WHEREAS, the Company, the Administrative Agent and the Required Lenders have agreed, on the terms and subject to the conditions set forth herein, to amend the Credit Agreement as set forth herein.
NOW, THEREFORE, in consideration of the premises and other good and valuable consideration, the receipt and sufficiency of which are hereby acknowledged, the parties hereto hereby agree as follows:
SECTION 1. Defined Terms. Capitalized terms used and not defined herein have the meanings given them in the Credit Agreement (as amended hereby).

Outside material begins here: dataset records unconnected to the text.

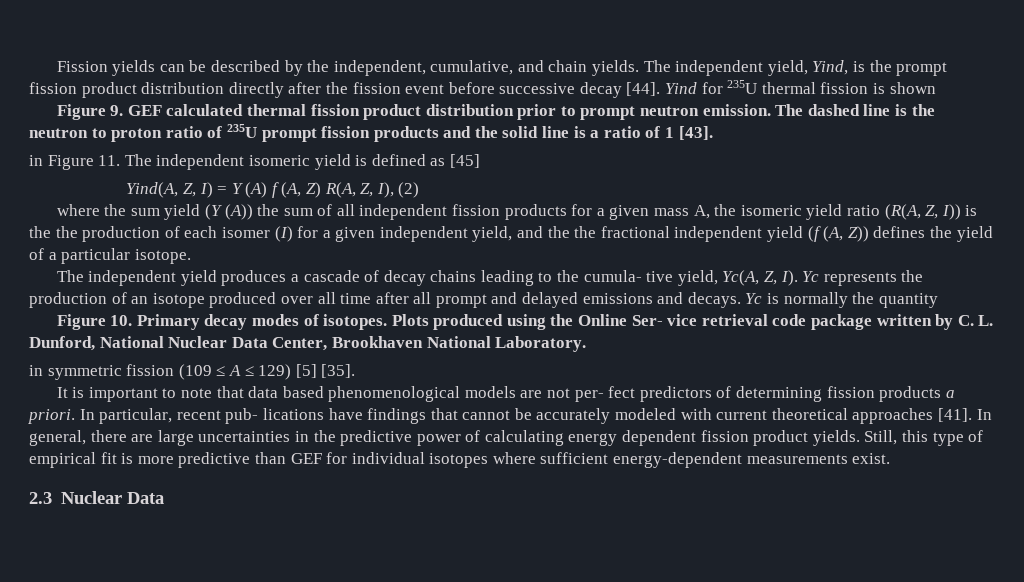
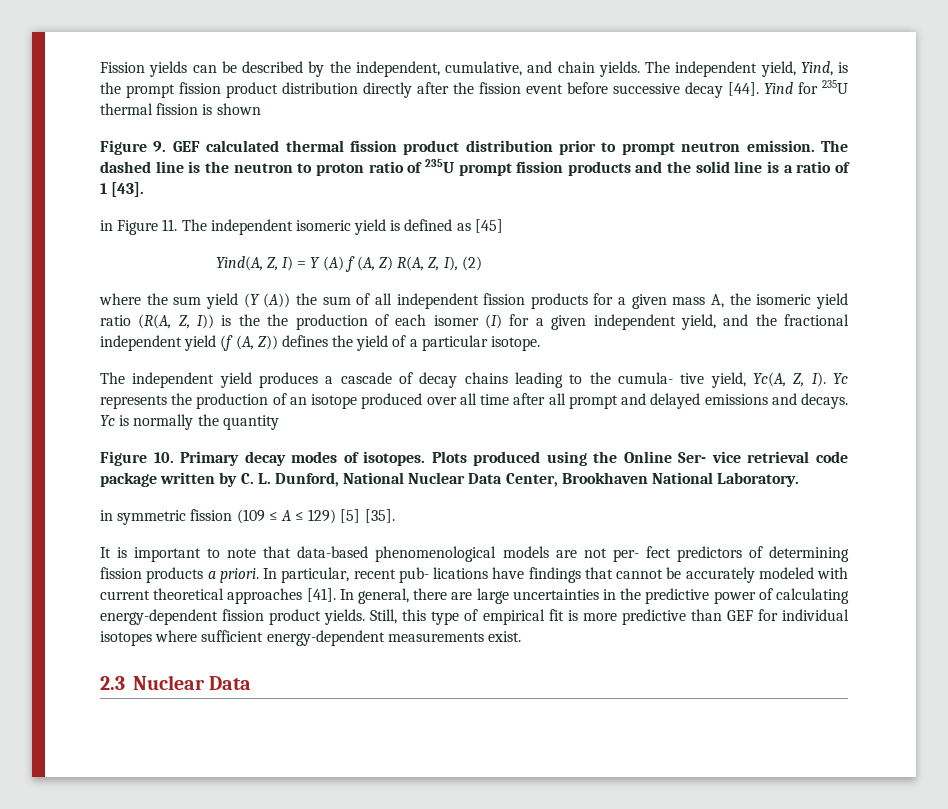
- where the sum yield (Y (A)) the sum of all independent fission products for a given mass A, the isomeric yield ratio (R(A, Z, I)) is the the production of each isomer (I) for a given independent yield, and the the fractional independent yield (f (A, Z)) defines the yield of a particular isotope.
+ where the sum yield (Y (A)) the sum of all independent fission products for a given mass A, the isomeric yield ratio (R(A, Z, I)) is the the production of each isomer (I) for a given independent yield, and the fractional independent yield (f (A, Z)) defines the yield of a particular isotope.
- It is important to note that data based phenomenological models are not per- fect predictors of determining fission products a priori.
+ It is important to note that data-based phenomenological models are not per- fect predictors of determining fission products a priori.
- In general, there are large uncertainties in the predictive power of calculating energy dependent fission product yields.
+ In general, there are large uncertainties in the predictive power of calculating energy-dependent fission product yields.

SECTION 2. Amendment to the Credit Agreement. Effective as of the Third Amendment Effective Date (as defined below), Section 2.05(c) of the Credit Agreement is hereby amended and restated in its entirety to read as follows:
"Expiration Date. Each Letter of Credit shall, except as provided below in this paragraph, expire at or prior to the close of business on the earlier of (i) the date one year after the date of the issuance of such Letter of Credit (or, in the case of any renewal or extension thereof, one year after such renewal or extension) and (ii) the date that is five Business Days prior to the Maturity Date. Any Letter of Credit may provide by its terms that it may be extended for additional successive one-year periods under customary "evergreen" provisions on terms reasonably acceptable to the applicable Issuing Bank; provided that, except as provided below in this paragraph, no Letter of Credit may be extended automatically or otherwise beyond the date that is five Business Days prior to the Maturity Date. Notwithstanding the foregoing, any Issuing Bank in respect of any outstanding Letter of Credit may extend the date of expiration of such Letter of Credit to a date after the date that is five Business Days prior to the Maturity Date on such terms and subject to such conditions as may be agreed to between such Issuing Bank, the Company and the applicable Borrower, and any agreement made by the Company or the applicable Borrower to induce an Issuing Bank so to extend the date of expiration of any Letter of Credit (i) shall be set forth in a notice delivered by the Company to the Administrative Agent promptly after the extension of the date of expiration of such Letter of Credit and (ii) shall for all purposes of this Agreement be deemed to be a covenant contained in Article VI hereof. Each Issuing Bank, by extending the date of expiration of any Letter of Credit beyond the Maturity Date, will be deemed to have agreed that no Lender shall have any obligation under Section 2.05(d) in respect of any LC Disbursement resulting from a drawing made under such Letter of Credit after the Maturity Date."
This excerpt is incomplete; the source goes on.